The 2016 elections has everybody on their toes
Merill Goozner, Editor of Modern Healthcare, had an interesting tidbit amidst all the election frenzy in the States. After Super Tuesday last week, the #1 Google search term in the U.S. was “moving to Canada.” The absurdity of the election season aside, it highlights an important realization of Trump’s ascendancy as a serious challenger. What either of the political choices mean for the ACA or universal health coverage is up for debate (no pun intended,) but we are in for some uncertain times. Payers are putting off some spending on health insurance exchanges looking for more visibility into future policies, providers are taking a wait-and-see approach on some discretionary spending, and pharma companies are taking a measured approach to see how the drug pricing debate plays out.

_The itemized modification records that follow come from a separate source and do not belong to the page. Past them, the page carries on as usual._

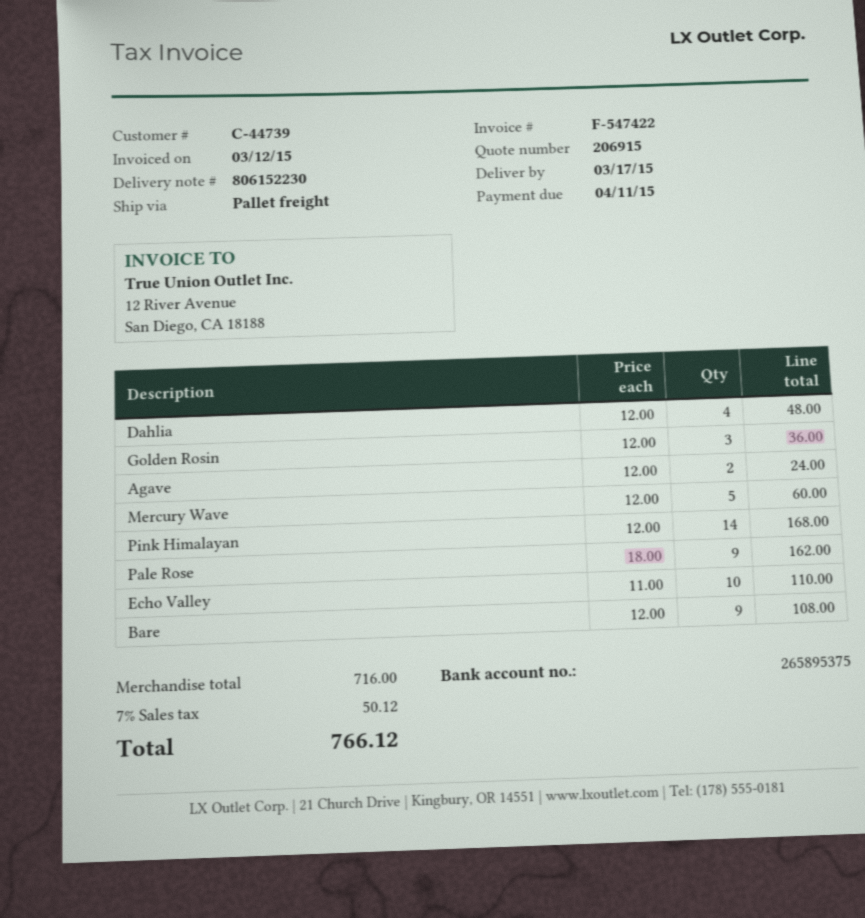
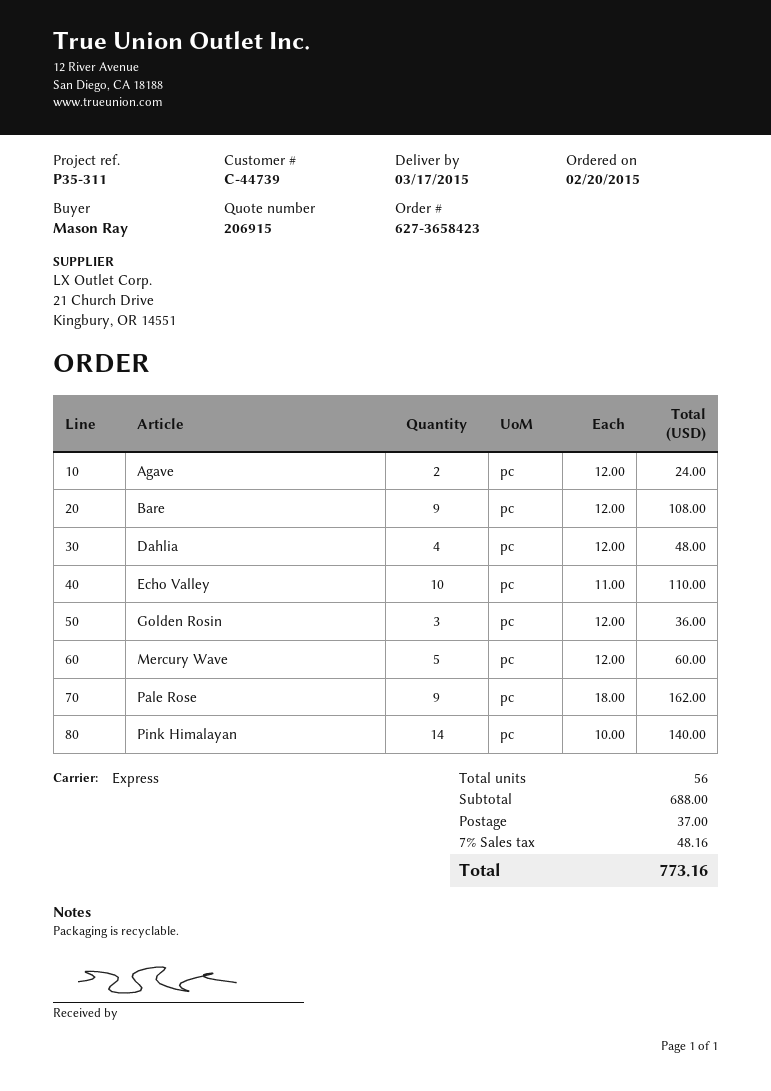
shipping method: pallet freight -> express
Pink Himalayan: 14 x 12.00 = 168.00 -> 14 x 10.00 = 140.00
subtotal: 716.00 -> 688.00
shipping: none -> 37.00
tax: 7% = 50.12 -> 7% = 48.16
total: 766.12 -> 773.16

Interoperability becomes real … well almost
HHS secretary Sylvia Mathews Burwell announced the interoperability pledge during her HIMSS16 keynote address. “We need to do better to unlock data,” she told attendees. She kicked off proceedings with a pledge from 17 major health IT developers, 16 large healthcare provider organizations, and 17 healthcare associations and medical societies to promote patients’ access to their own EHR, avoid information-blocking, and use federal standards to promote interoperability. The need to speak the same language when it comes to EHR and patient data is now a part of the discourse. I had interesting conversations when it comes to the openEHR Foundation as well. Everest Group covered the EHR space and the problem with the oligopoly in an earlier blog.
The cool stuff is good, but let’s talk about the nuts and bolts please
We live in an era where it is easy to end up drinking your own Kool-Aid and buying into the infinite buzzwords being peddled in the market. In recent years, we have had a slew of buzzwords circling all conversations about healthcare – analytics, big data, personalized medicine, population health, interoperability, and consumerization of healthcare. The single most significant change in my opinion has been the shift from discussing these themes to what they actually mean for a healthcare market in an existential transition. Peeling the onion, if you will.
So instead of focusing on just a social media campaign, healthcare buyers are increasingly coming with problems that involve resolving multiple instances of a CRM/EHR system residing in the organization, cleaning and unification of patient data across multiple sources to obtain a 360 degree view, getting disparate information silos to talk to each, and rationalizing infrastructure – real housekeeping issues. This, in a way, symbolizes the demand profile at the peak of the IT outsourcing boom. IT is crucial to getting this enabling layer together to be able to meaningfully run a pop health initiative.
What’s your viewpoint on these issues?